Die Stadt Zagreb ist in eine Kontroverse über die Installation von unterirdischen Abfallcontainern an der Kreuzung von Illica und Ban Jelačić-Platz verwickelt. Eine Rechtsbeschwerde wurde von der bekannten kroatischen Anwältin Nika Pinter gegen die Stadt eingereicht, die behauptet, dass das Projekt gegen Verfahrensregeln verstoße und die erforderlichen Genehmigungen fehlen.
Pinter stellte fest, dass das Ministerium nach einem Ministeriumbericht die Richtlinien des Naturschutzbüros nicht in die Stadtplanungsverordnung aufgenommen habe, was sie zu tun verpflichtet waren. Als Reaktion verteidigte die Sprecherin der Stadt Zagreb, Dinka Živalj, die Entscheidung und erklärte, dass der Standort am Ban Jelačić-Platz der bestmögliche Standort für die unterirdischen Behälter sei, da er in der Nähe von Wohngebieten und vorhandener Infrastruktur liegt. Sie betonte, dass der Standort alle Kriterien und Bewertungen bestanden habe, einschließlich derjenigen von Naturschützern und Gemeindeämtern, und dass es Vereinbarungen des Staates gebe.

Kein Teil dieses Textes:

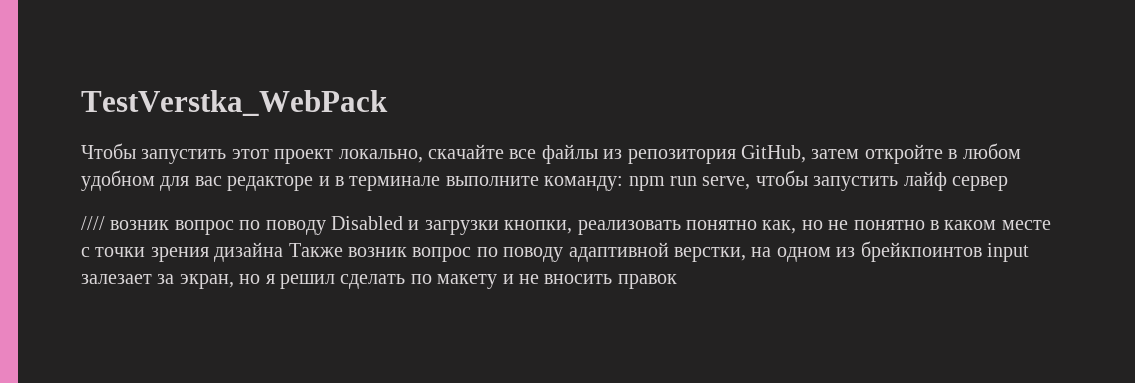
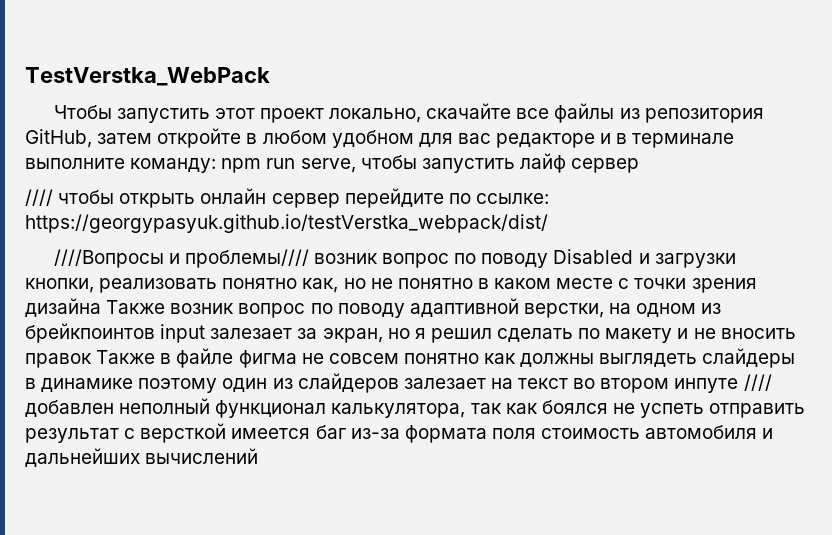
- //// возник вопрос по поводу Disabled и загрузки кнопки, реализовать понятно как, но не понятно в каком месте с точки зрения дизайна Также возник вопрос по поводу адаптивной верстки, на одном из брейкпоинтов input залезает за экран, но я решил сделать по макету и не вносить правок
+ //// чтобы открыть онлайн сервер перейдите по ссылке: https://georgypasyuk.github.io/testVerstka_webpack/dist/
+ ////Вопросы и проблемы//// возник вопрос по поводу Disabled и загрузки кнопки, реализовать понятно как, но не понятно в каком месте с точки зрения дизайна Также возник вопрос по поводу адаптивной верстки, на одном из брейкпоинтов input залезает за экран, но я решил сделать по макету и не вносить правок Также в файле фигма не совсем понятно как должны выглядеть слайдеры в динамике поэтому один из слайдеров залезает на текст во втором инпуте //// добавлен неполный функционал калькулятора, так как боялся не успеть отправить результат с версткой имеется баг из-за формата поля стоимость автомобиля и дальнейших вычислений

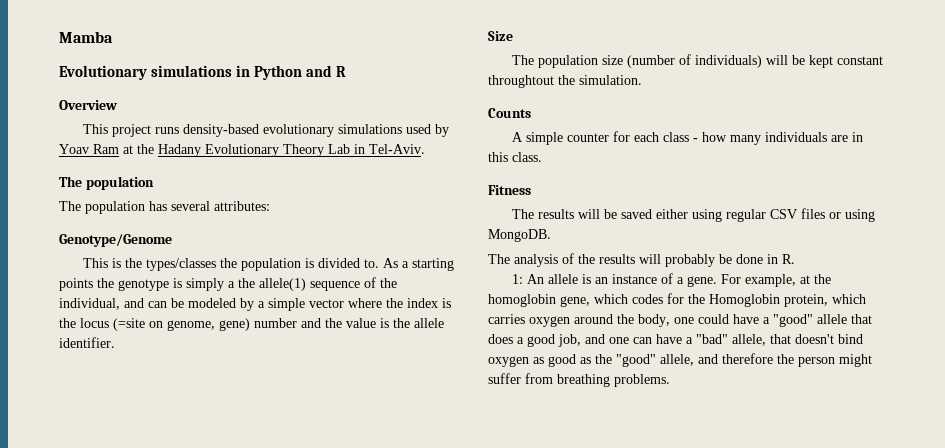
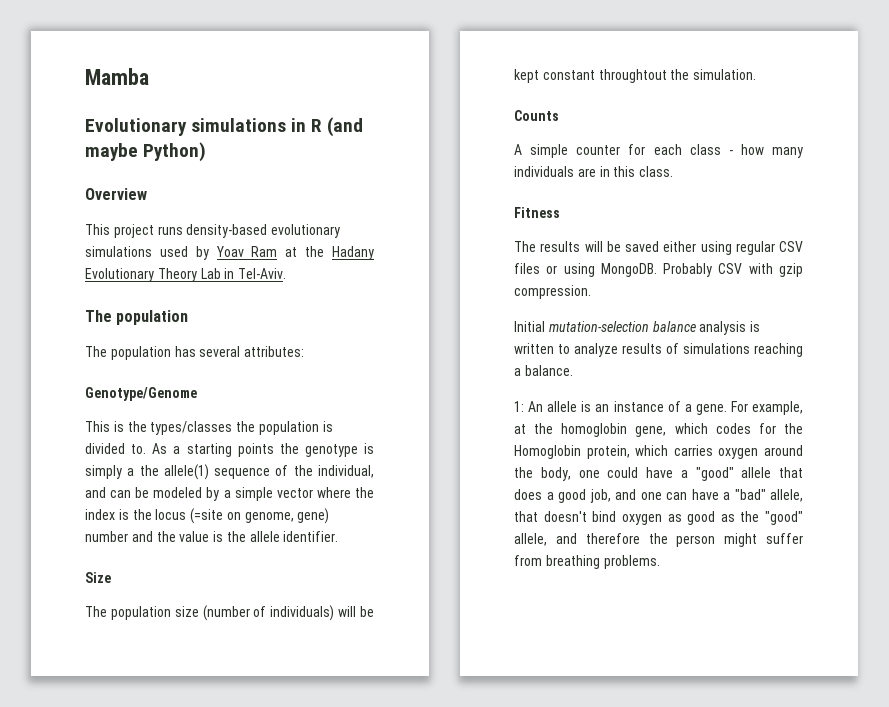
- Evolutionary simulations in Python and R
+ Evolutionary simulations in R (and maybe Python)
- The results will be saved either using regular CSV files or using MongoDB.
- The analysis of the results will probably be done in R.
+ The results will be saved either using regular CSV files or using MongoDB. Probably CSV with gzip compression.
+ Initial mutation-selection balance analysis is written to analyze results of simulations reaching a balance.

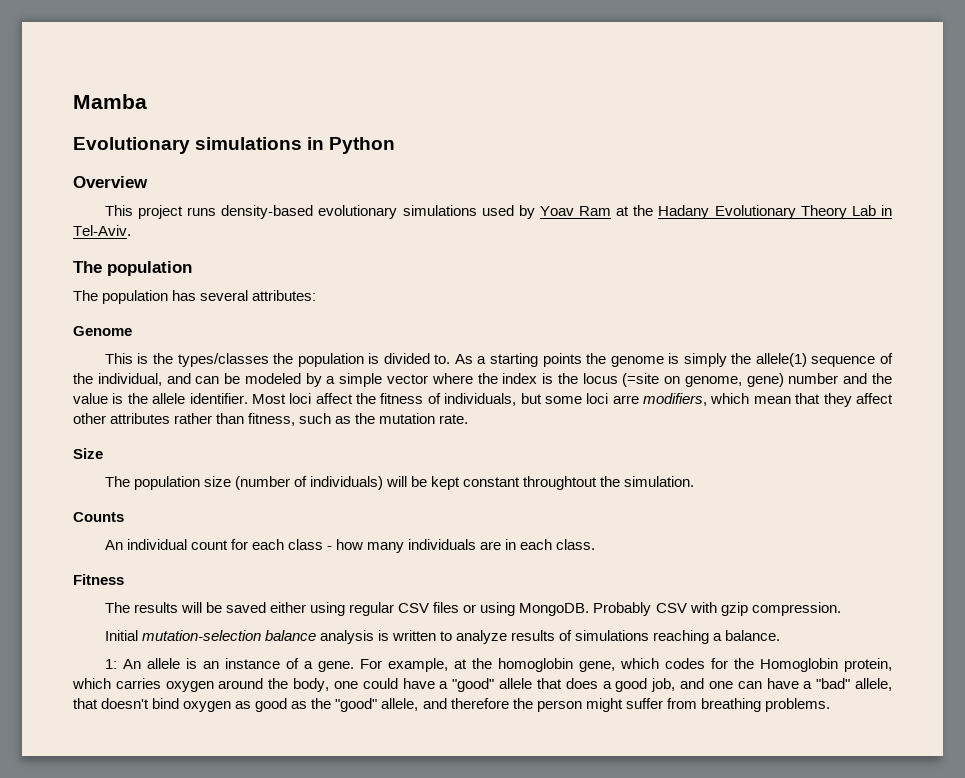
- Evolutionary simulations in R (and maybe Python)
+ Evolutionary simulations in Python
- Genotype/Genome
+ Genome
- As a starting points the genotype is simply a the allele(1) sequence of the individual, and can be modeled by a simple vector where the index is the locus (=site on genome, gene) number and the value is the allele identifier.
+ As a starting points the genome is simply the allele(1) sequence of the individual, and can be modeled by a simple vector where the index is the locus (=site on genome, gene) number and the value is the allele identifier. Most loci affect the fitness of individuals, but some loci arre modifiers, which mean that they affect other attributes rather than fitness, such as the mutation rate.
- A simple counter for each class - how many individuals are in this class.
+ An individual count for each class - how many individuals are in each class.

Živalj erklärte, dass ein multidisziplinäres Team alle möglichen Standorte innerhalb des Stadtzentrums untersucht habe und zu dem Schluss gekommen sei, dass keiner aufgrund der vorhandenen Installationen den Zweck erfüllen könne. Der gewählte Standort, vor der Nummer 2 auf Illica, erfüllt die technischen und Sicherheitsbedingungen, bedroht nicht die Stabilität der umliegenden Gebäude oder Infrastruktur und entspricht den Erhaltungsrichtlinien.
Živalj wies darauf hin, dass in anderen europäischen Städten ähnliche Anlagen wie dem Prešeren-Platz in Ljubljana vorhanden sind und dass diese Mülleimer Vorteile gegenüber traditionellen Mülleimern bieten, darunter eine größere Kapazität, sauberere öffentliche Räume, geringere Geruchsverteilung und weniger Schädlinge.
Der Parteivorsitzende Ivan Matijević beschuldigte die Stadtverwaltung, den Interessen einer begrenzten Gruppe von Einwohnern Vorrang vor dem breiteren öffentlichen Interesse und dem Schutz des historischen Erbes zu geben.
Die HDZ reagierte auf die Kritik der HDZ mit dem Argument, dass der HDZ keine Glaubwürdigkeit bei der Kritik der Abfallwirtschaft der Stadt habe. Sie behaupteten, dass während der fünf Jahre, in denen die HDZ zusammen mit Bürgermeister Milan Bandić regierte, wenig Fortschritte bei der Verbesserung der Infrastruktur erzielt wurden und die Stadt mit Mülltonnen überfüllt blieb.
Sie betonten auch, dass umfangreiche Vorbereitungsarbeiten für den Bau eines modernen Abfallbewirtschaftungszentrums mit Sortieranlagen und Kompostierungseinheiten abgeschlossen wurden, was schließlich die Schließung der Deponie in Jakuševec ermöglichen würde. Die öffentliche Reaktion war gemischt, wobei einige die Initiative als Schritt in Richtung einer besseren städtischen Hygiene unterstützten und andere aus ästhetischen Gründen dagegen waren.
In der Zwischenzeit betont die Stadt weiterhin, dass das Projekt alle Vorschriften einhält und dass die Mülltonnen dazu beitragen werden, die visuelle Unordnung zu reduzieren und die Sauberkeit im historischen Viertel zu verbessern.Während sich die Debatte entfaltet, steht die Stadt unter Druck, die anhaltenden Bedenken über die Auswirkungen der neuen Infrastruktur auf die kulturelle und historische Landschaft der Stadt anzugehen.